People Rencontre avec Jean-Marie, chauffeur d’artistes durant 13 ans sur les festivals. Il révèle quelques coulisses croustillantes de ce genre d’événement.

"Je n’ai pas fait Woodstock mais c’est tout comme !, plaisante Jean-Marie. Aujourd’hui, on parle de Tomorrowland ou même d’Esperanzah, mais de la drogue, il y en a toujours eu partout. Dans n’importe quel festival. Je me souviens de Khaled, qui m’avait dit : ‘Moi je ne joue pas tant que je n’aurai pas ce qu’il me faut.’ Mais il n’était pas le seul… Quand Snoop Dogg était là, on le savait, ça sentait jusqu’au coin de la rue de son hôtel ! À Couleur Café, il m’arrivait de planer sans consommer (rires) !"
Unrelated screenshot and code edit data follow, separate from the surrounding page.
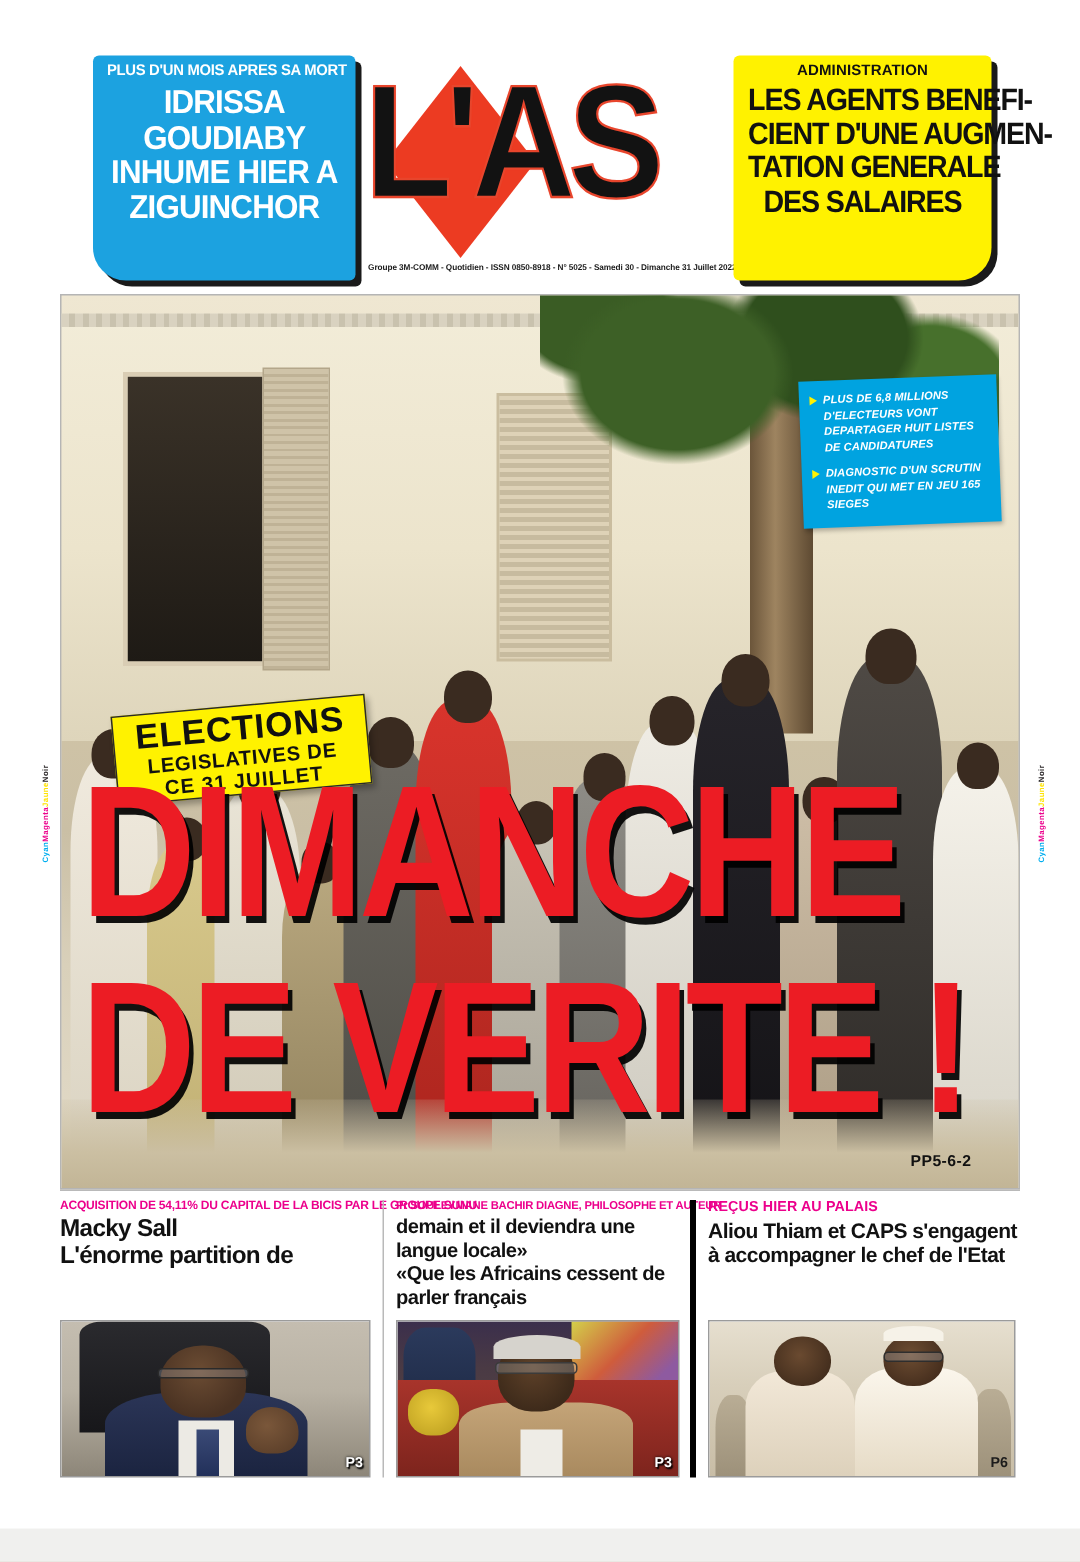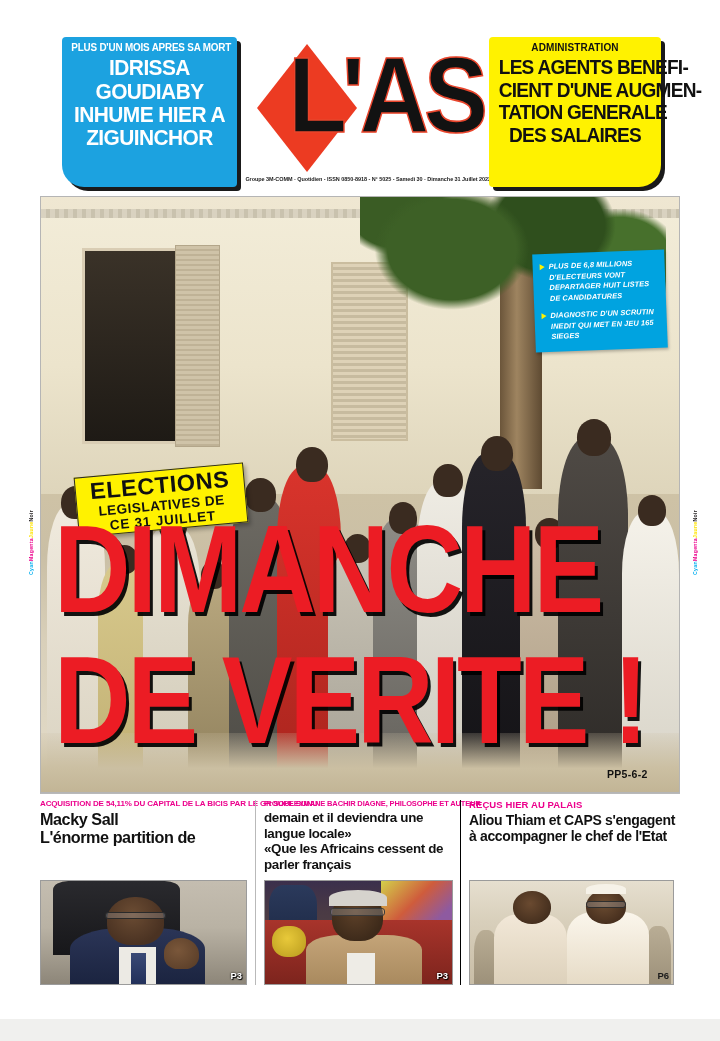--- a/index.html
+++ b/index.html
@@ -59,7 +59,7 @@
     position: absolute;
     left: 243px; top: 36px;
     width: 240px; height: 160px;
-    text-align: right;
+    text-align: left;
   }
   .logo-diamond {
     position: absolute;

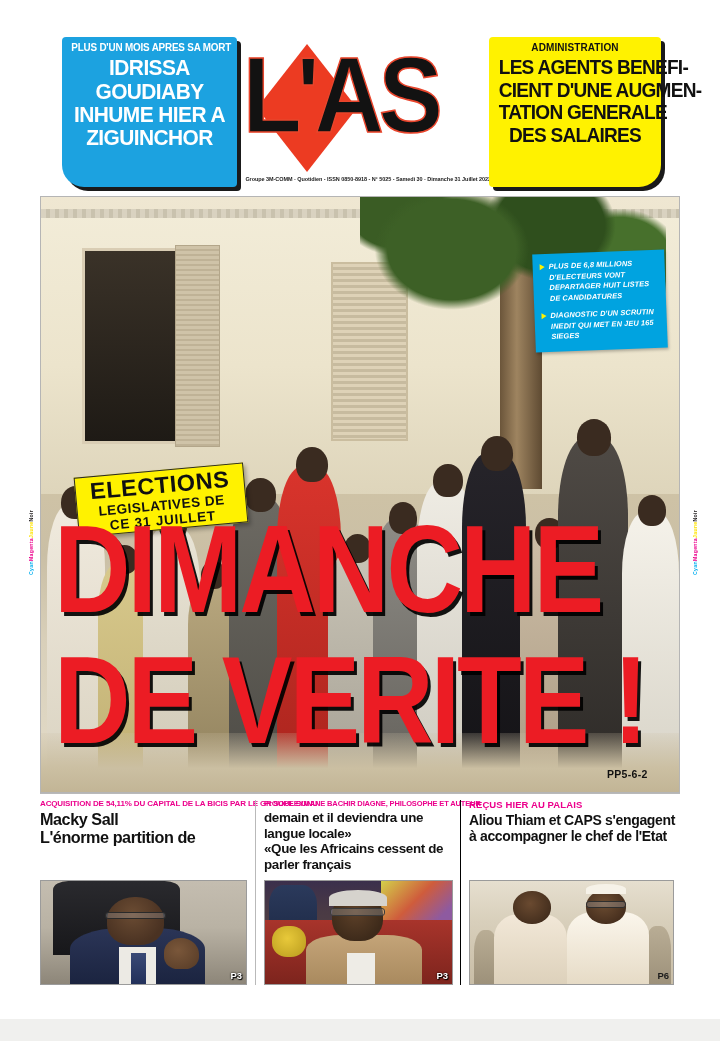--- a/index.html
+++ b/index.html
@@ -309,7 +309,7 @@
   .bcol { position: relative; }
   .bcol.c1 { width: 215px; padding-right: 8px; }
   .bcol.c2 { width: 205px; padding: 0 8px; border-left: 1px solid #b9b9b9; }
-  .bcol.c3 { width: 220px; padding-left: 8px; border-left: 1px solid #000000; }
+  .bcol.c3 { width: 220px; padding-left: 8px; border-left: 4px solid #000000; }
 
   .bkicker {
     font-size: 8.1px;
Chauffeur durant 13 ans pour le célèbre festival de musique du monde et urbaine, ce Bruxellois qui parle six langues en a donc vu de toutes les couleurs et entendu des vertes et des pas mûres. En dehors du manager "infecte" d’un groupe anglais très connu, il ne garde cependant que de très bons souvenirs de ce job de vacances qu’il affectionnait tant. "Les vedettes, parfois, ce sont de sacrés numéros, se rappelle, le sourire aux lèvres, le jeune retraité qui évoque le staff des stars qui est là pour amener des bouteilles d’eau en coulisses… mais aussi parfois de la vodka. Il y en a qui vont te dire qu’ils doivent aller changer une chemise dans leur tour bus - un vrai palace ! - et quand ils reviennent, ils puent l’alcool et ont toujours la même chemise ! Mais c’était drôle à vivre. Ça me manque."